Bir kuşak bir yol projesi her ne kadar Çin projesi olarak
görülse de, Türk dünyasının geleceğini belirleyecek bir proje olarak karşımızda
duruyor. Pakistan-Afganistan koridoru üzerinden Azerbaycan-Türkiye birlikteliği
dünyaya yep yeni bir ticari merkez sunacak. Doğu Türkistan’dan başlayan Avrupa
içlerine kadar (Macaristan-Bosno-Kosova) ilerleyecek bu merkezin ekonomik
büyüklüğü 5 trilyon doların üzerinde. Askeri gücü olmayan, sadece ekonomik
sömürü ile ayakta duran AB’nin bu güç karşısında durma şansı ise çok zayıf.
Şuşa anlaşması ile bölgedeki dengeleri tamamen değiştiren
Türkiye-Azerbaycan ittifakı, Afganistan’da huzur ve istikrarın sağlanması
durumunda barış koridorunu Pakistan üzerinden pasifike kadar uzatacak. Ekonomik
işbirliğinin askeri işbirliği ile taçlanması ise bölgede muazzam bir güç
oluşturacak.
Türk Konseyi’nin, Birleşik Türk Devletleri Projesi’ne
evrilme süreci hızla ilerliyor. Bu sürecin merkezi ise hiç kuşkusuz Afganistan
olacaktır. Uluslararası dünya düzenini elinde tutmak isteyen ABD’nin kuralsız
çatışma teorisi öyle veya böyle kendisini vuracaktır.

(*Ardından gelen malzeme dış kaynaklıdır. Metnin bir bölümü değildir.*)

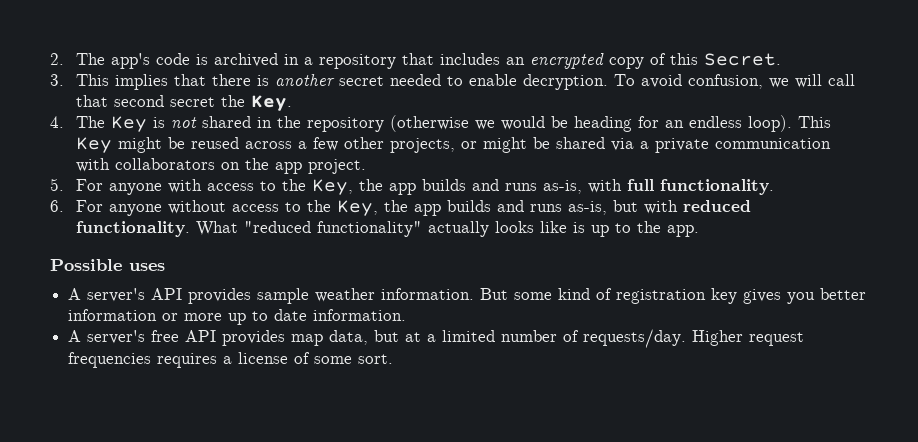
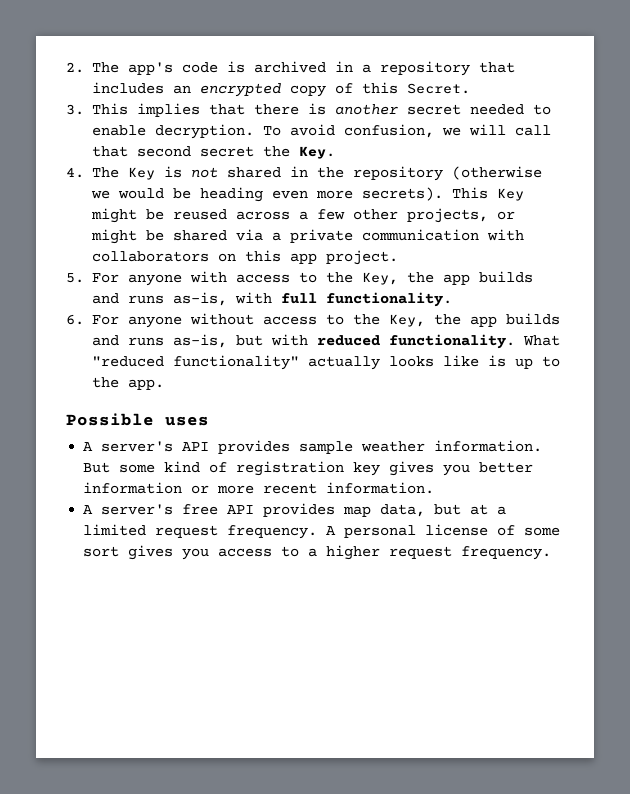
[637,115,792,132] for an endless loop). -> [271,187,443,201] even more secrets).
[244,158,269,170] the -> [244,250,281,262] this
[228,309,308,325] up to date -> [263,483,318,494] recent
[501,329,805,348] [68,352,394,368] number of requests/day. Higher request frequencies requires a license of some sort. -> [155,524,561,539] [83,545,552,560] request frequency. A personal license of some sort gives you access to a higher request frequency.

ABD, NATO’yu kalkan yaparak Afganistan’a yaptığı kirli
operasyonda mağlubiyetini ilan etti. Ve çekilme kararı aldı. Afganistan
coğrafyası denildiğinde, Peştun, Beluç, Hazara, Tacik, Özbek, Aymak, Pşai,
Pamirii, Tükmen, Kırgız gibi daha nice kavim ve soyların yaşadığı bir bölge.
Afganistan’da 20 ile 40 arasında dil ve lehçe konuşuluyor. Yeraltı
zenginlikleri bakımından, kömür, demir, altın, bakır, kurşun, berilyum, lityum,
çinko gibi 3 trilyon dolarlık bir servetin üzerinde oturuyor. Bugüne ABD, insan
ve uyuşturucu kaçakçılığını bu bölgeden organize ettiği gibi, Özellikle pil
endüstrisi, uçak gövde kaplaması, uzay sanayiinde kullandığı lityumu da el
altından burdan sağladı.
Afganistan’a 2 trilyon dolar harcayan ABD’nin burada kalma
şansı ise tükendi. 7 Ekim 2001’de başlatılan Savaş’ta en 26 bin masum çocuk ABD
uçakları tarafından atılan bombalarla öldürüldü. Amerikalıların öldürdüğü masum
sivil sayısı Taliban savaşçılarının en az on katı. ABD, Afganistan’dan
çekilirken, Kabil Havalimanı’nın kontrolünü ise Türkiye’ye teslim etmek
istiyor. Türkiye bu konuda sorumluluk almaktan çekinmiyor. ABD’nin çekilmesi
sonrasında bölgenin imarı ve huzuru için Türkiye’nin ve Pakistan’ın yapacak çok
şeyi var. Rusya ve Çin Afganistan’da Türk askeri istemeseler bile, yerel
güçlerin Türkiye’nin hakemliğine ihtiyacı var. Türkiye-Azerbaycan,
Afganistan-Pakistan koridorunun güvenli hale gelmesi Çin’in de hayır
diyemeyeceği bir husus. Pakistan’ın içinde olacağı bir barış gücüne Taliban
karşı çıkamaz. Bölgedeki siyasi ve ekonomik istikrar ise, Türk coğrafyasında
çarpan etkisi yaparak, yepyeni bir güç odağı ortaya çıkartır. Kim ne derse desin,
21. Yüzyıl Türk çağı olacaktır. Kapısı’da Afganistan’dan aralanacaktır.
Vesselam…..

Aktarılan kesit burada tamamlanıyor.